# kitchen, bedroom, bathroom, toilet



## kusurija

Hi all!
I'm interested, how do You say the main(most important) parts of house/flat in Your language: for begining I'll start from 
English, Czech, Lithuanian, Danish, German and Japanese

English/Czech/Lithuanian/Danish/German/Japanese

Kitchen/kuchyň/virtuvė/køkken/Küche, die/台所[daidokoro]
Bedroom/ložnice/miegamasis/soveværelse/Schlafzimmer, das
/寝室[shinshitsu]
Bathroom/koupelna/vonia/bad/Badezimmer, das/浴室[yokushitsu]
Toilet/záchod/tualetas/?/Toilette, die/トイレット[toiretto]

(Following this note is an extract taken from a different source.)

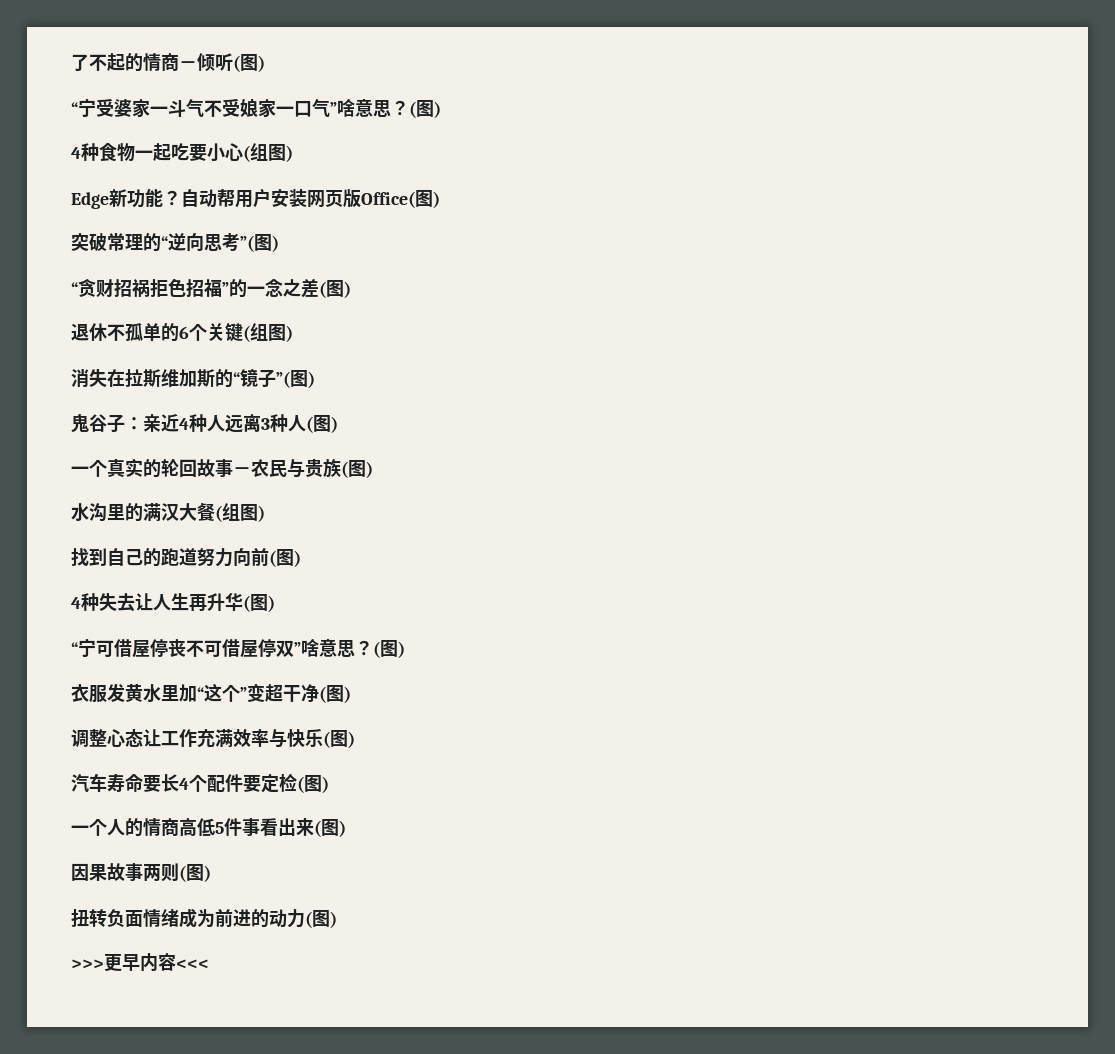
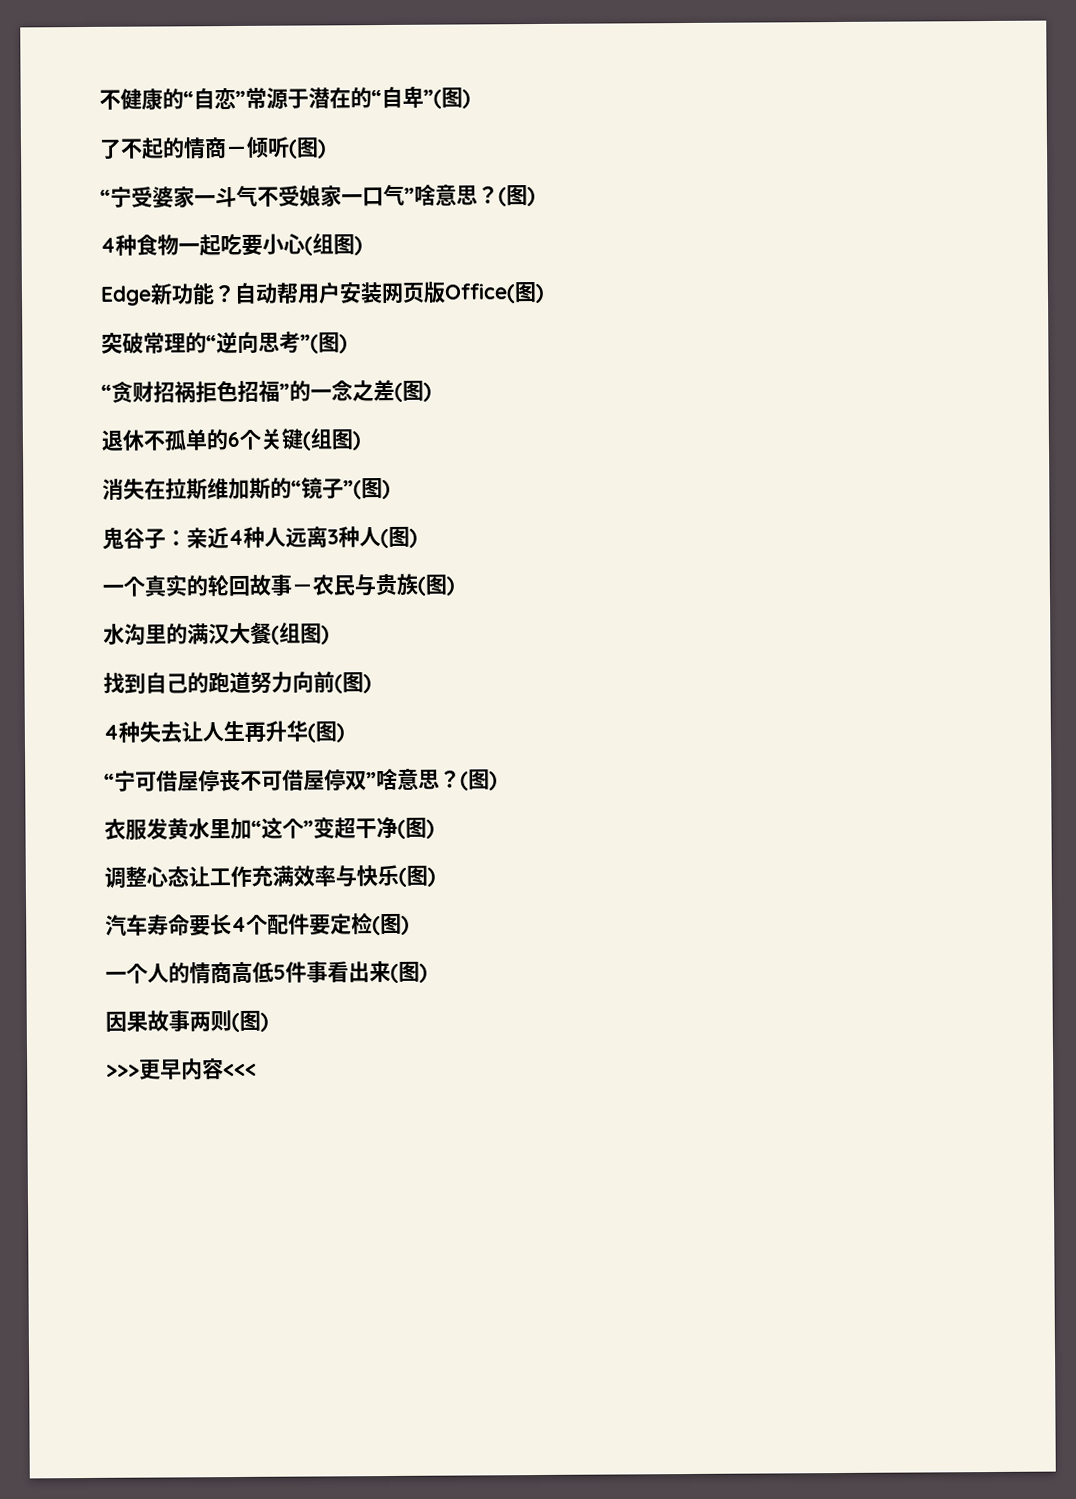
+ 不健康的“自恋”常源于潜在的“自卑”(图)
- 扭转负面情绪成为前进的动力(图)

P.S. I think, that in Japanese there will be much to discuss, because there are plenty of synonymes and in historical times houses looked rather different from European style - that is reflected in language too.


----------



## OldAvatar

Romanian:
bucătărie, dormitor, baie, toaletă


----------



## federicoft

*Italian*:
Cucina/camera da letto/bagno.

There is no distinction between bathroom and toilet.


----------



## Chazzwozzer

*Turkish:* mutfak, yatak odası, banyo, tuvalet


----------



## Topsie

*French:* cuisine, chambre (à coucher), salle de bain, toilettes.


----------



## mgwls

In Spanish they are:
_- cocina
- dormitorio
- baño_
And, as in Italian, there is no distinction between toilette and bathroom.


----------



## jazyk

In Portuguese they are:
_- cozinha
- dormitório/quarto 
- banheiro (in Portugal I think they use casa de banho for bathroom, since banheiro means lifeguard in Portugal. In Brazil we call lifeguards guarda-vidas, in Rio, or salva-vidas, in São Paulo)_
And, as in Italian, there is no distinction between toilet and bathroom, but I've sometimes heard lavabo for a toilet (the room) in a house, but very rarely.


----------



## Frank06

Hi,

In *Dutch*:
*kitchen*: keuken
* bedroom*: slaapkamer
*bathroom*: badkamer
*toilet*: toilet, wc

Groetjes,

Frank


----------



## sokol

German:

- kitchen = *Küche*
- bedroom = *Schlafzimmer*
- bathroom = *Bad*
- toilet = *WC *[ve'tse] (short of Water Closet), *Toilette, *(for foreigners, to be on the save side, only for _informal _use recommended even though the term is neutral *Klosett *or short *Klo* (there are other informal terms, I only mention the most important and most neutral ones)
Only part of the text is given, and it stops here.